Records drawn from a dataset
=======
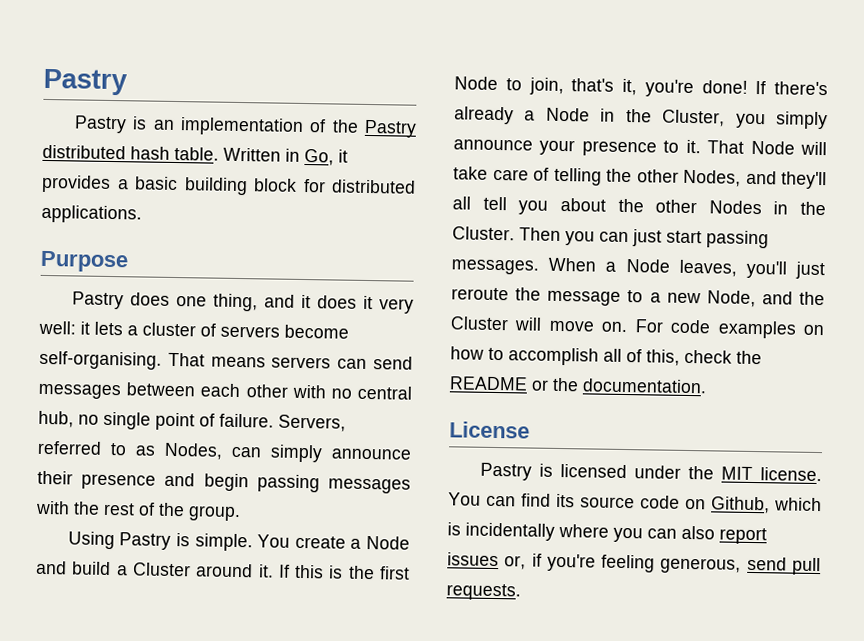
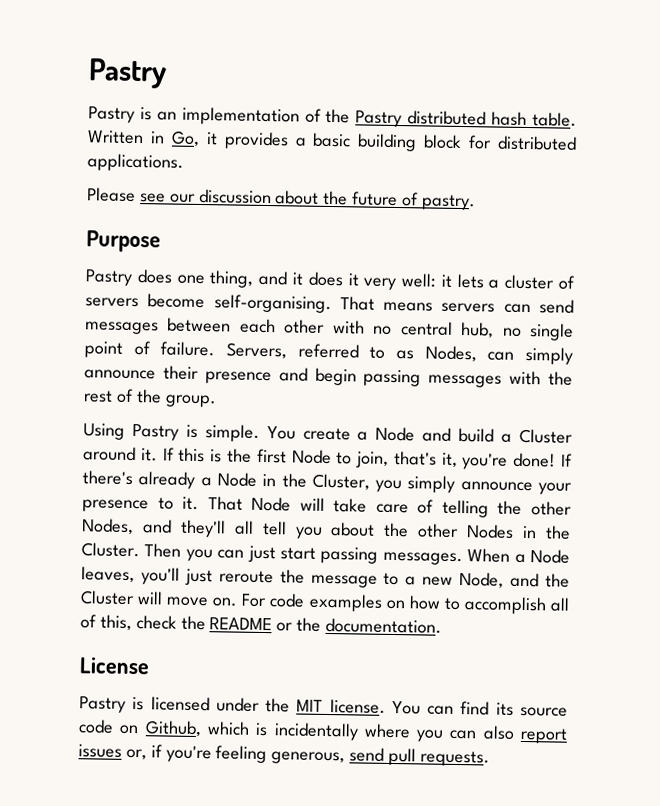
(142, 214) none -> [87,187,476,211] // Please see our discussion about the future of pastry.

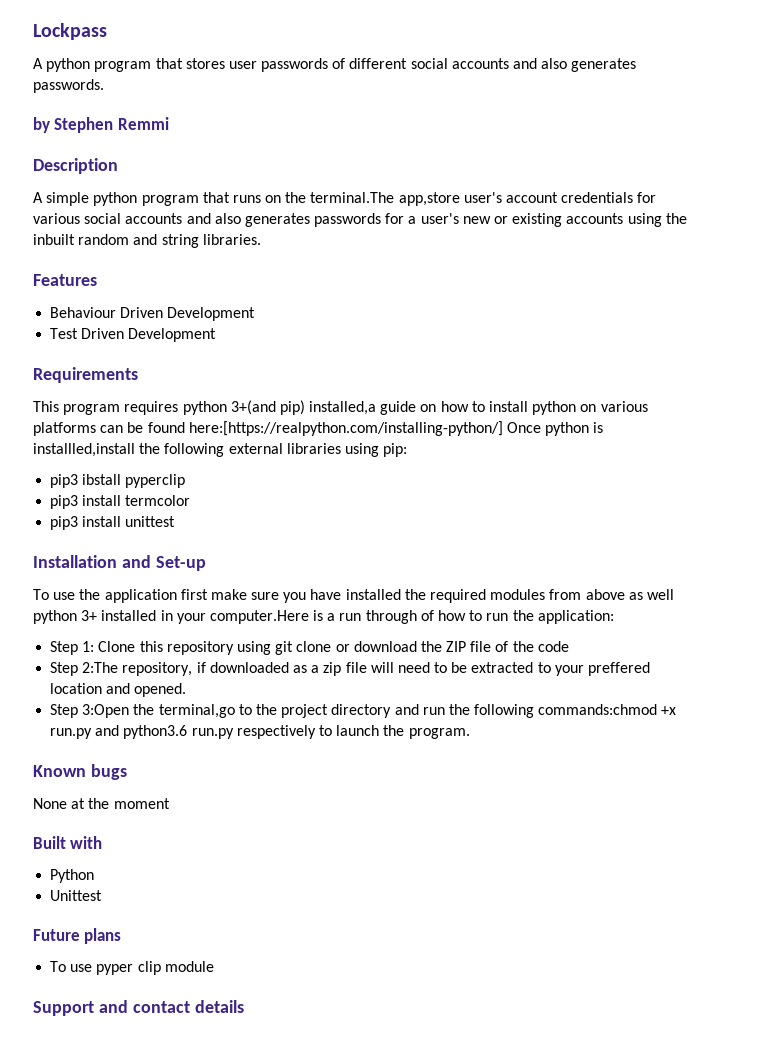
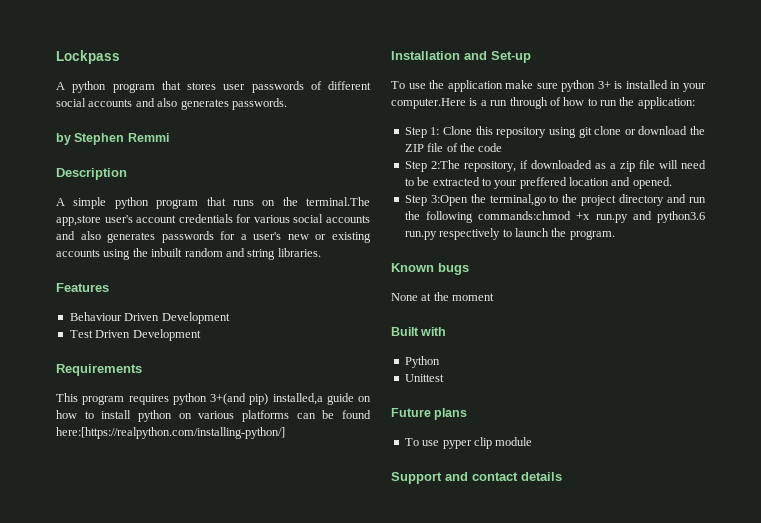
[506,422,604,436] [33,443,408,457] [50,474,186,488] [50,495,191,509] [50,516,176,530] Once python is installled,install the following external libraries using pip: // pip3 ibstall pyperclip // pip3 install termcolor // pip3 install unittest -> (285, 433) none
[180,589,208,600] first -> (503, 86) none
[283,589,674,603] you have installed the required modules from above as well -> (558, 86) none
(98, 615) none -> [614,81,623,89] is

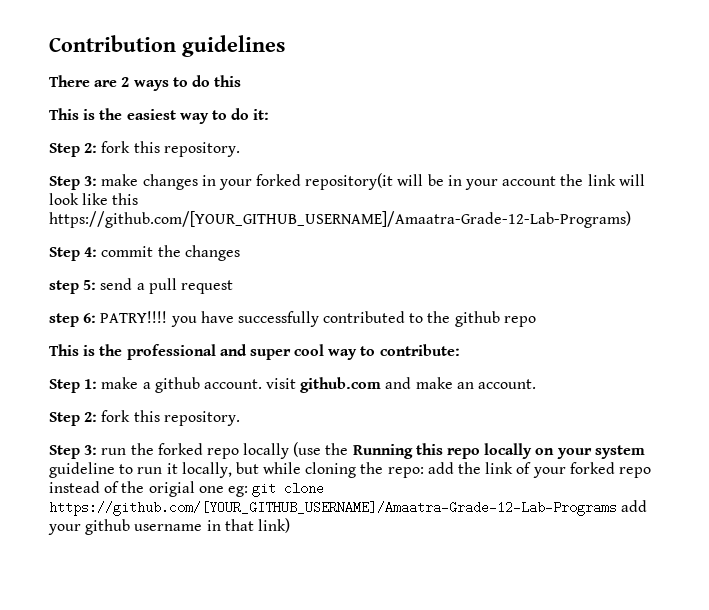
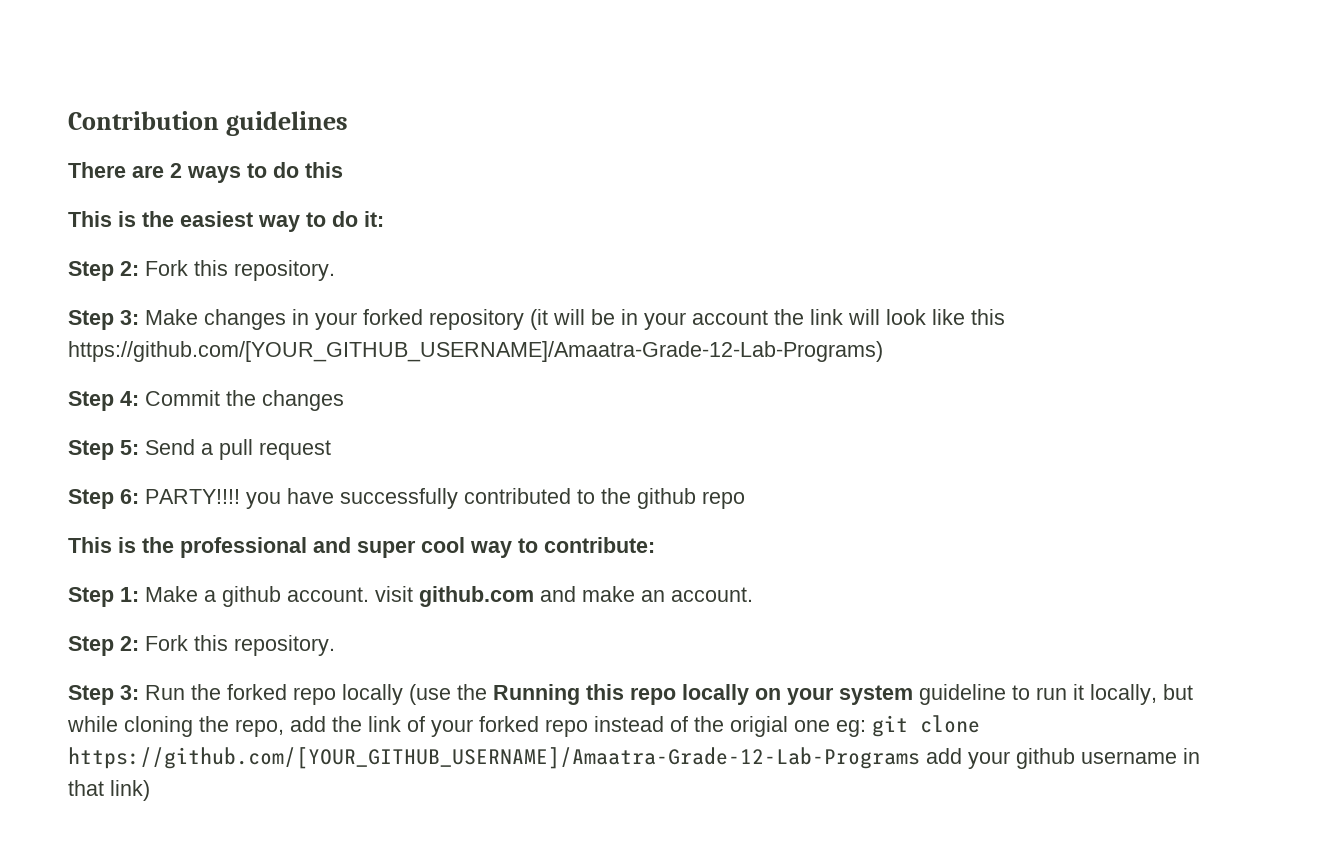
[101,141,240,157] [49,174,139,190] fork this repository. // Step 3: make -> [145,260,335,281] [68,309,198,330] Fork this repository. // Step 3: Make
[305,173,394,190] repository(it -> [429,309,548,330] repository (it
[101,246,154,257] commit -> [145,390,220,406] Commit
[49,278,133,294] step 5: send -> [68,439,195,460] Step 5: Send
[49,311,168,327] step 6: PATRY!!!! -> [68,489,240,509] Step 6: PARTY!!!!
[101,377,139,389] make -> [145,586,198,602] Make
[101,410,240,426] [49,445,127,459] fork this repository. // Step 3: run -> [145,635,335,656] [68,685,185,705] Fork this repository. // Step 3: Run
[387,467,424,478] repo: -> [235,719,284,737] repo,

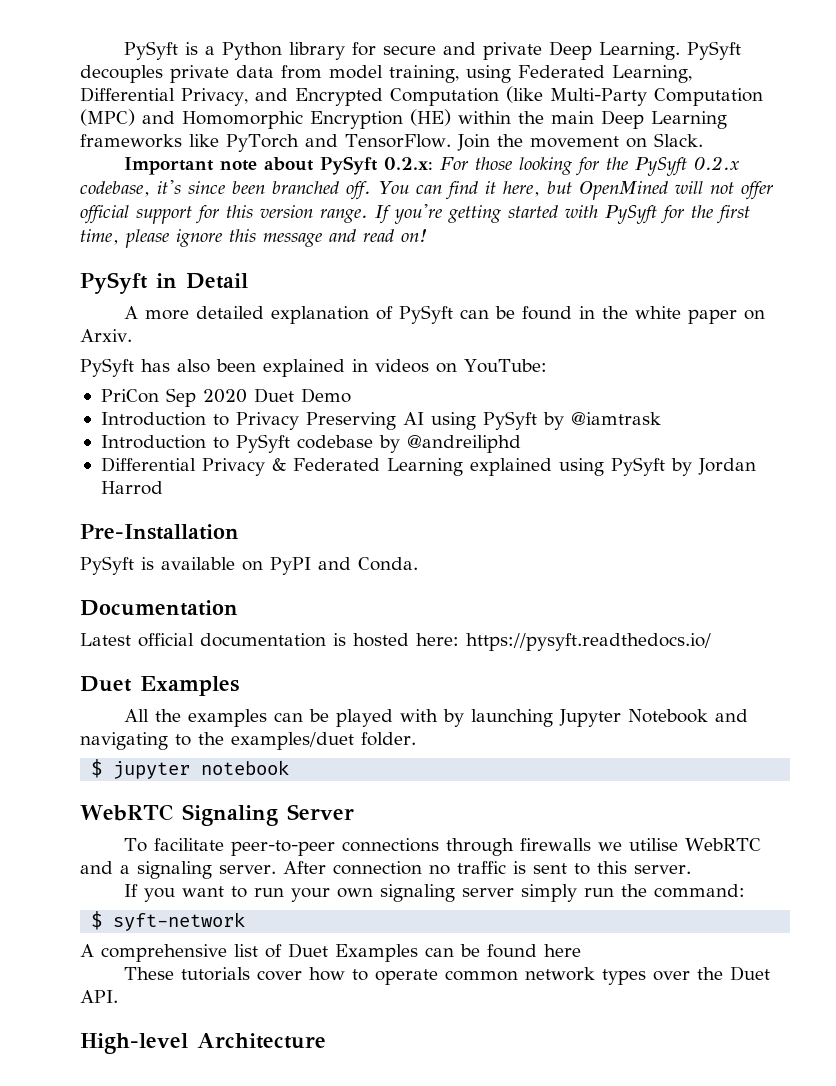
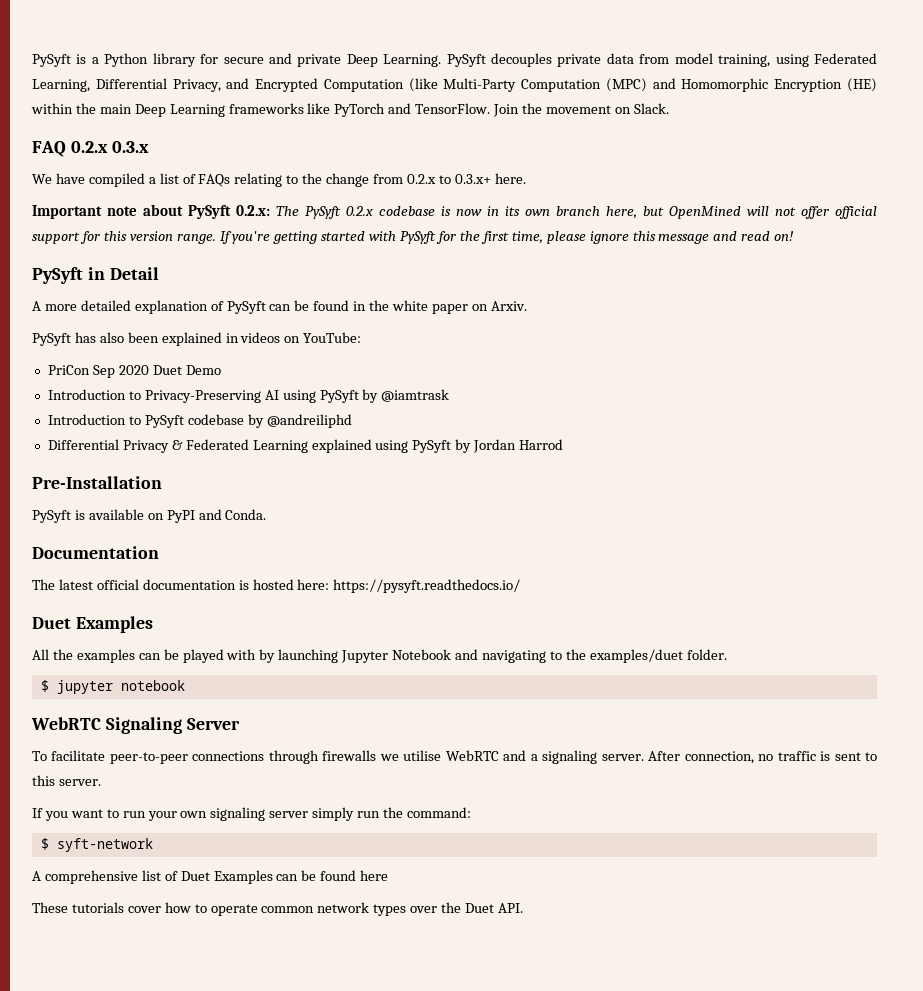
(703, 140) none -> [32,141,149,157] [32,173,526,187] // FAQ 0.2.x 0.3.x // We have compiled a list of FAQs relating to the change from 0.2.x to 0.3.x+ here.
[440,156,740,176] [80,180,496,200] For those looking for the PySyft 0.2.x codebase, it's since been branched off. You can find it -> [276,206,600,219] The PySyft 0.2.x codebase is now in its own branch
[235,412,396,430] Privacy Preserving -> [144,390,261,403] Privacy-Preserving
[80,633,131,646] Latest -> [32,579,93,590] The latest
[332,861,422,875] connection -> [684,751,754,764] connection,
[80,1033,326,1054] // High-level Architecture -> (523, 908) none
=======
**DESCRIPTION OF THE TASK**
I'd like the records above given again exactly, please, without the pictures.

**SOLUTION**
(142, 214) none -> [87,187,476,211] // Please see our discussion about the future of pastry.

[506,422,604,436] [33,443,408,457] [50,474,186,488] [50,495,191,509] [50,516,176,530] Once python is installled,install the following external libraries using pip: // pip3 ibstall pyperclip // pip3 install termcolor // pip3 install unittest -> (285, 433) none
[180,589,208,600] first -> (503, 86) none
[283,589,674,603] you have installed the required modules from above as well -> (558, 86) none
(98, 615) none -> [614,81,623,89] is

[101,141,240,157] [49,174,139,190] fork this repository. // Step 3: make -> [145,260,335,281] [68,309,198,330] Fork this repository. // Step 3: Make
[305,173,394,190] repository(it -> [429,309,548,330] repository (it
[101,246,154,257] commit -> [145,390,220,406] Commit
[49,278,133,294] step 5: send -> [68,439,195,460] Step 5: Send
[49,311,168,327] step 6: PATRY!!!! -> [68,489,240,509] Step 6: PARTY!!!!
[101,377,139,389] make -> [145,586,198,602] Make
[101,410,240,426] [49,445,127,459] fork this repository. // Step 3: run -> [145,635,335,656] [68,685,185,705] Fork this repository. // Step 3: Run
[387,467,424,478] repo: -> [235,719,284,737] repo,

(703, 140) none -> [32,141,149,157] [32,173,526,187] // FAQ 0.2.x 0.3.x // We have compiled a list of FAQs relating to the change from 0.2.x to 0.3.x+ here.
[440,156,740,176] [80,180,496,200] For those looking for the PySyft 0.2.x codebase, it's since been branched off. You can find it -> [276,206,600,219] The PySyft 0.2.x codebase is now in its own branch
[235,412,396,430] Privacy Preserving -> [144,390,261,403] Privacy-Preserving
[80,633,131,646] Latest -> [32,579,93,590] The latest
[332,861,422,875] connection -> [684,751,754,764] connection,
[80,1033,326,1054] // High-level Architecture -> (523, 908) none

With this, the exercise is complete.